Yeah, I'm here. Here and cranky! Lost a lot of stuff. :\ 

Ready to continue. I won't really be able to dive back in until Monday. Very busy weekend ahead of me.


----------



## Tokiwong (May 12, 2006)

Bobitron said:
			
		

> Yeah, I'm here. Here and cranky! Lost a lot of stuff. :\
> 
> Ready to continue. I won't really be able to dive back in until Monday. Very busy weekend ahead of me.



 Huzzah


----------



## Bobitron (May 15, 2006)

I took the liberty of creating a minor contact. Let me know if that's a problem.


----------



## Tokiwong (May 16, 2006)

Bobitron said:
			
		

> I took the liberty of creating a minor contact. Let me know if that's a problem.



 That is dandy 

Oh it is far out in advance but I will be out of town in June, well the middle of June.


----------



## KentArnold (May 19, 2006)

Shalimar, as to Alamar's comment about age, he probably wasnt referring to physical age, but more to time since Exaltation. In regards to interest, its just his take on the situation.
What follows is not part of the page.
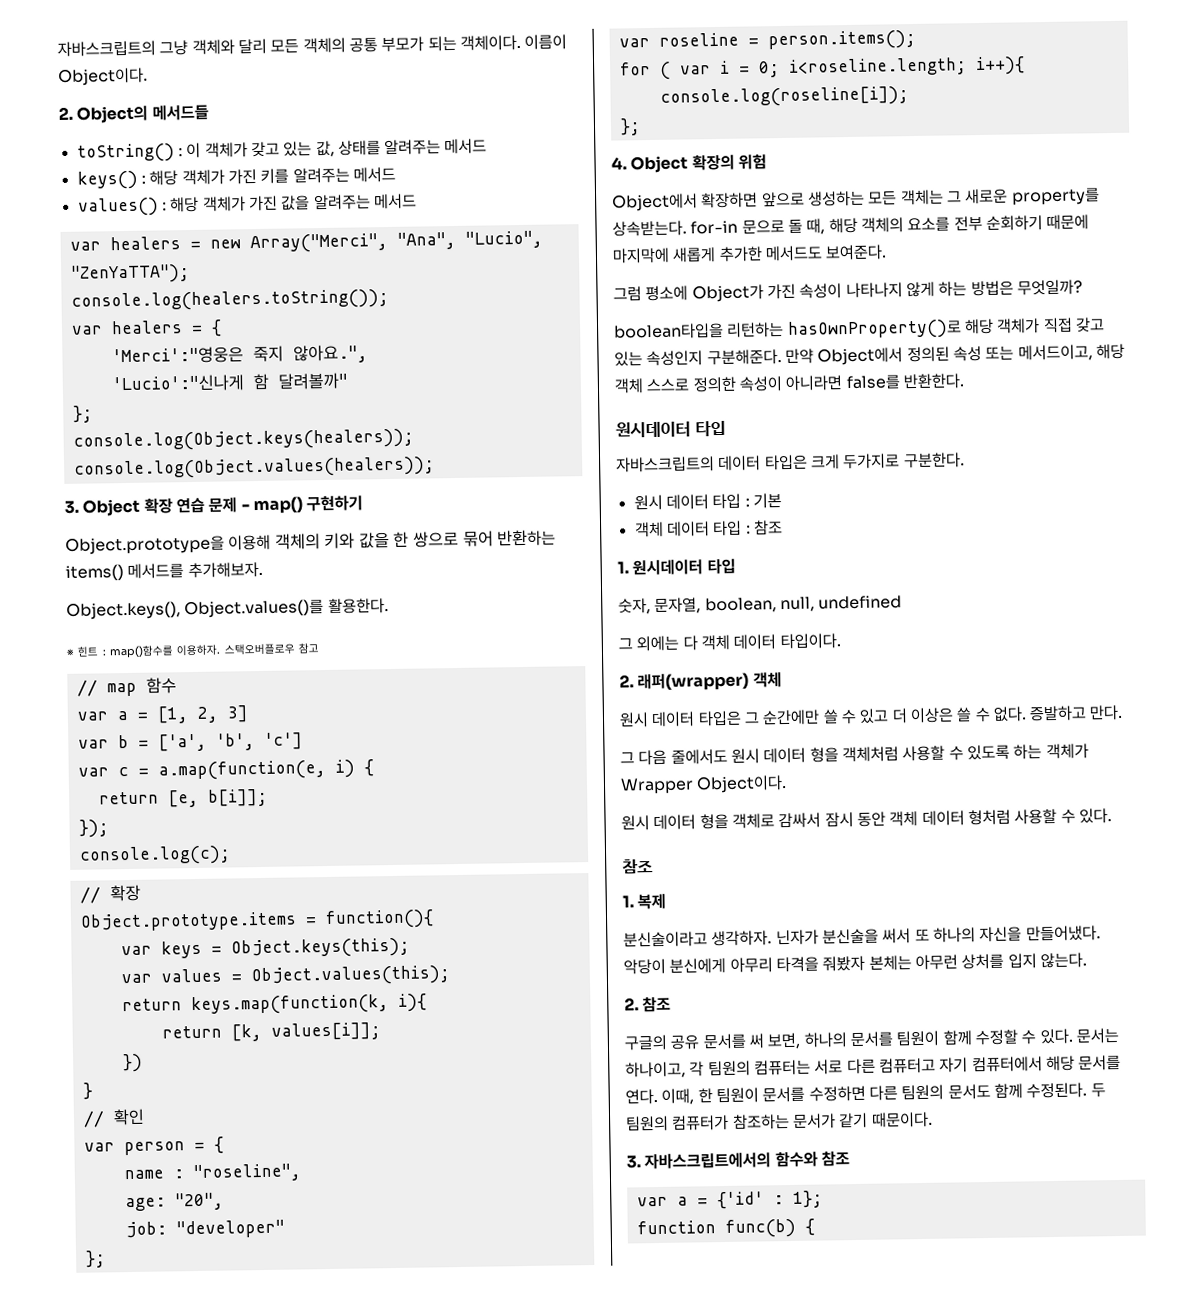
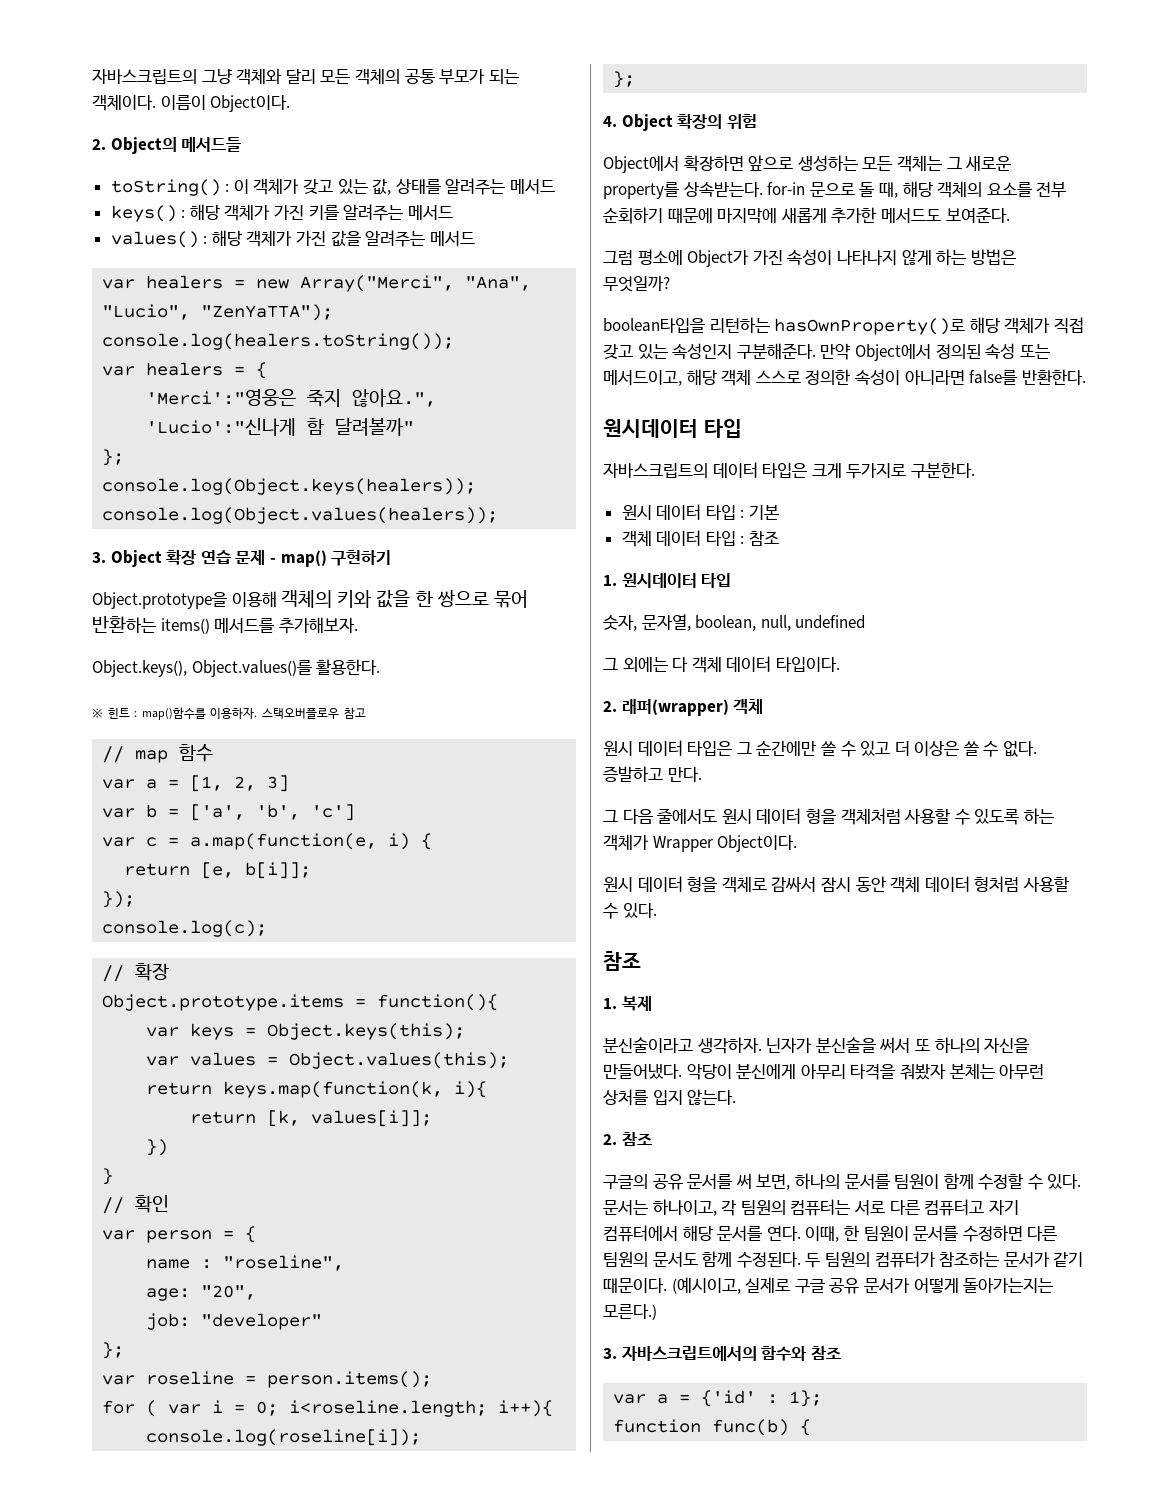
+ (예시이고, 실제로 구글 공유 문서가 어떻게 돌아가는지는 모른다.)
Nothing more.


----------



## Victim (May 19, 2006)

I think they've both been Exalted for a couple of months.


----------



## Shalimar (May 19, 2006)

Victim said:
			
		

> I think they've both been Exalted for a couple of months.




Temari has only been an Exalt for a week maybe 2 at most.  She left her home with Alamar the day she Exalted and they came to Chiarasco  after making a side trip to attune the manse where she had found her artifacts.


----------



## Victim (May 19, 2006)

Okay, I was thinking that her trip would have taken much longer.  Creation is a big place; check out that map scale.  Even nearby places can take a long time to reach.


----------



## Tokiwong (May 20, 2006)

Victim said:
			
		

> Okay, I was thinking that her trip would have taken much longer.  Creation is a big place; check out that map scale.  Even nearby places can take a long time to reach.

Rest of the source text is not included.